Шмульке серьезно ответил:
– Удивительна его судьба. А меня всегда завораживали избранники судьбы. Почти в каждой битве, самой кровопролитной, самой смертоносной, остается кто-то – несколько человек или всего один, – кто живет потом очень, очень долго. Кто-то, кого избрали – рассказать другим о том, что произошло. О павших.

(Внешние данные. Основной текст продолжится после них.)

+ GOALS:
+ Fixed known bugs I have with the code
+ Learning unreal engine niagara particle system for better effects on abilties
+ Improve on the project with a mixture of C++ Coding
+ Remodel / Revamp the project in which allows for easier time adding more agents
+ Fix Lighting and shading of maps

Вот таким человеком представляется мне Ролан де ла Пуап.
– Красиво, – подтвердил капитан Хирата. – Как последние цветки сакуры. Все остальные уже лежат на земле и только несколько еще ждут своего мгновения.

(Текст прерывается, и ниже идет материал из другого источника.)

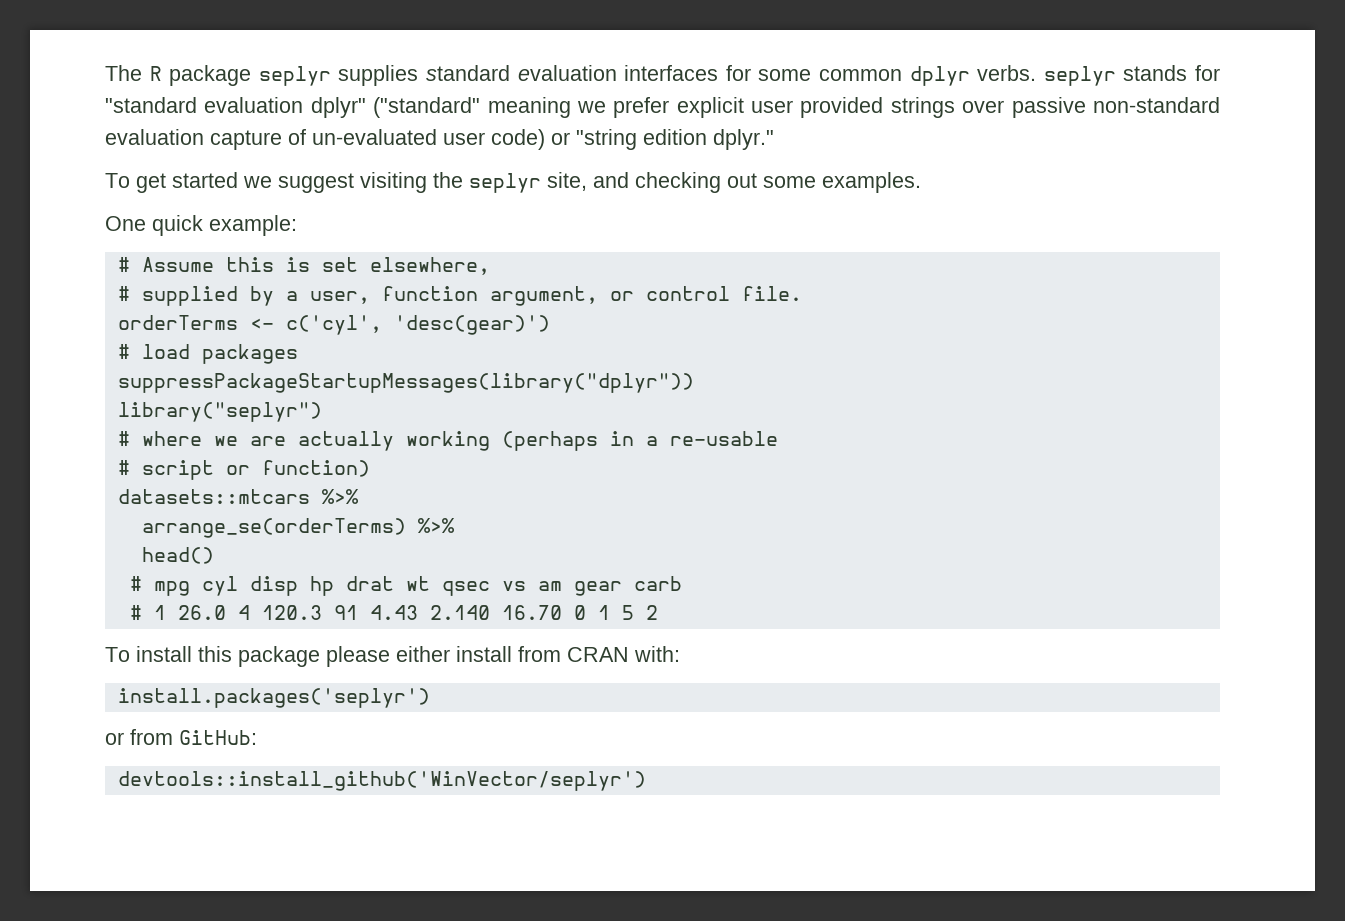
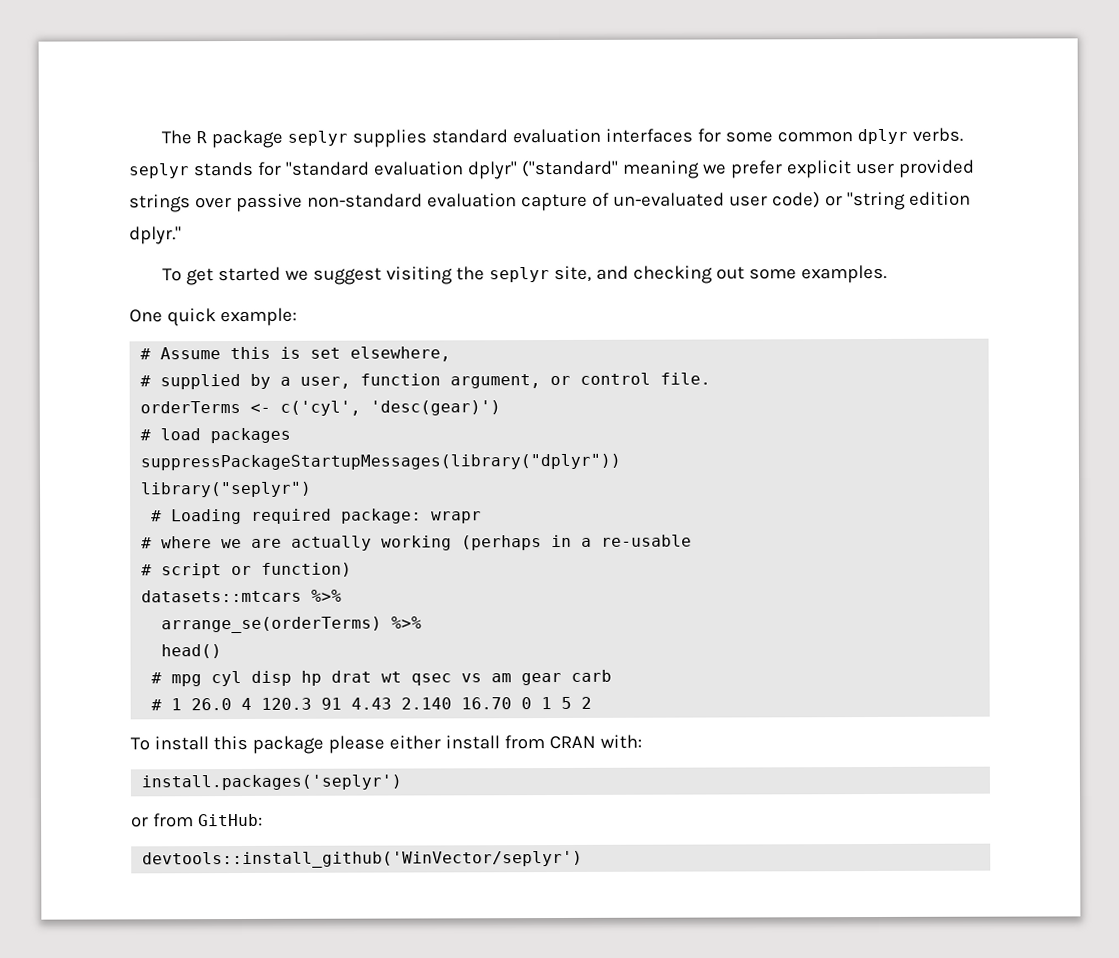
+ # Loading required package: wrapr

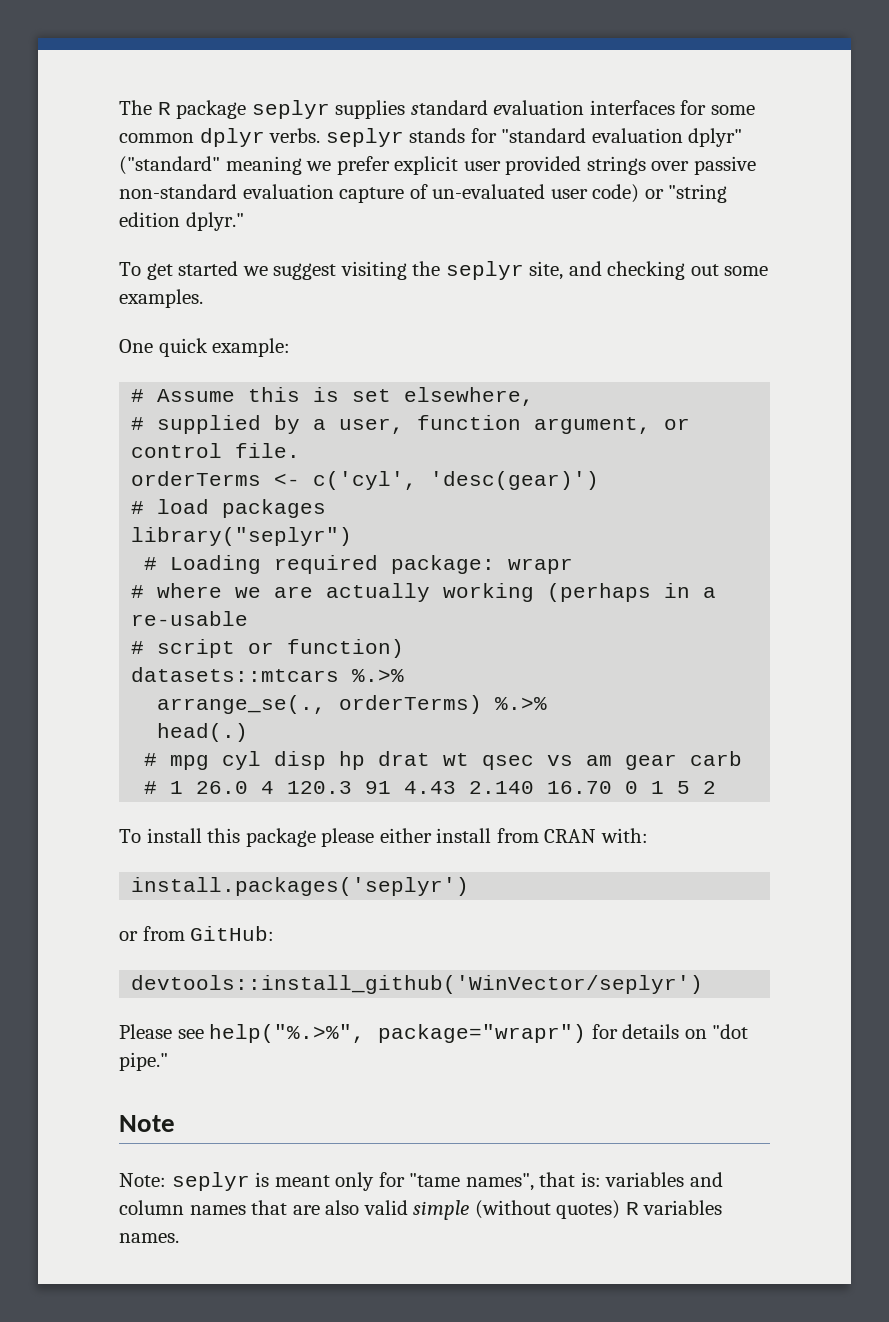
- suppressPackageStartupMessages(library("dplyr"))
- datasets::mtcars %>%
- arrange_se(orderTerms) %>%
- head()
+ datasets::mtcars %.>%
+ arrange_se(., orderTerms) %.>%
+ head(.)
+ Please see help("%.>%", package="wrapr") for details on "dot pipe."
+ Note
+ Note: seplyr is meant only for "tame names", that is: variables and column names that are also valid simple (without quotes) R variables names.

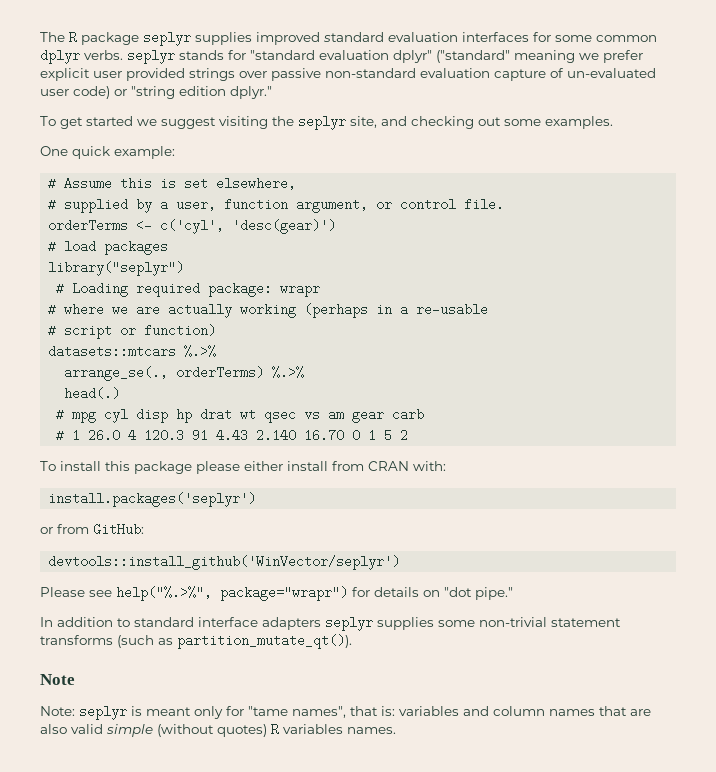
- The R package seplyr supplies standard evaluation interfaces for some common dplyr verbs. seplyr stands for "standard evaluation dplyr" ("standard" meaning we prefer explicit user provided strings over passive non-standard evaluation capture of un-evaluated user code) or "string edition dplyr."
+ The R package seplyr supplies improved standard evaluation interfaces for some common dplyr verbs. seplyr stands for "standard evaluation dplyr" ("standard" meaning we prefer explicit user provided strings over passive non-standard evaluation capture of un-evaluated user code) or "string edition dplyr."
+ In addition to standard interface adapters seplyr supplies some non-trivial statement transforms (such as partition_mutate_qt()).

– Я, собственно, о другом хотел сказать, – объяснил Вася. – Летчики «Нормандии» – и граф де ла Пуап в их числе – всегда сохраняли абсолютно трезвый взгляд на события Второй Мировой. Когда потом, спустя годы, начинались всякие рассуждения – «с одной стороны, с другой стороны», «что хуже – большевизм или нацизм» – и все такое... «нормандцы» всегда мыслили очень просто: фашизм следовало уничтожить и ради этой цели – объединиться. Никакой двусмысленности в оценке минувшей войны – ни во время ее, ни после. И ведь им не возразишь – они реально воевали, погибали один за другим. Никто их к этому не вынуждал. Могли бы в Лондоне остаться или в Раяке, но нет – понесло французов в русские снега, в самое пекло сражений.
– И это – когда исход войны оставался еще крайне неясным, – добавил Вольф. – Первые французские летчики прибыли в СССР 14 ноября 1942 года. Не самое веселое для Советского Союза время.
– Вообще идея де Голля – отказаться учитывать идеологические различия с СССР в борьбе против фашизма, – была довольно смелой, – заметил Ларош. – И единственно здравой. Советский Союз признал «Свободную Францию» 27 сентября 1941 года. Почти сразу же начались переговоры о предоставлении России «значительного числа хороших летчиков-истребителей», как писал де Голль.
– Там какая-то некрасивая «дипломатия» завязалась, – поморщился Вася. – Но давайте не будем это обсуждать.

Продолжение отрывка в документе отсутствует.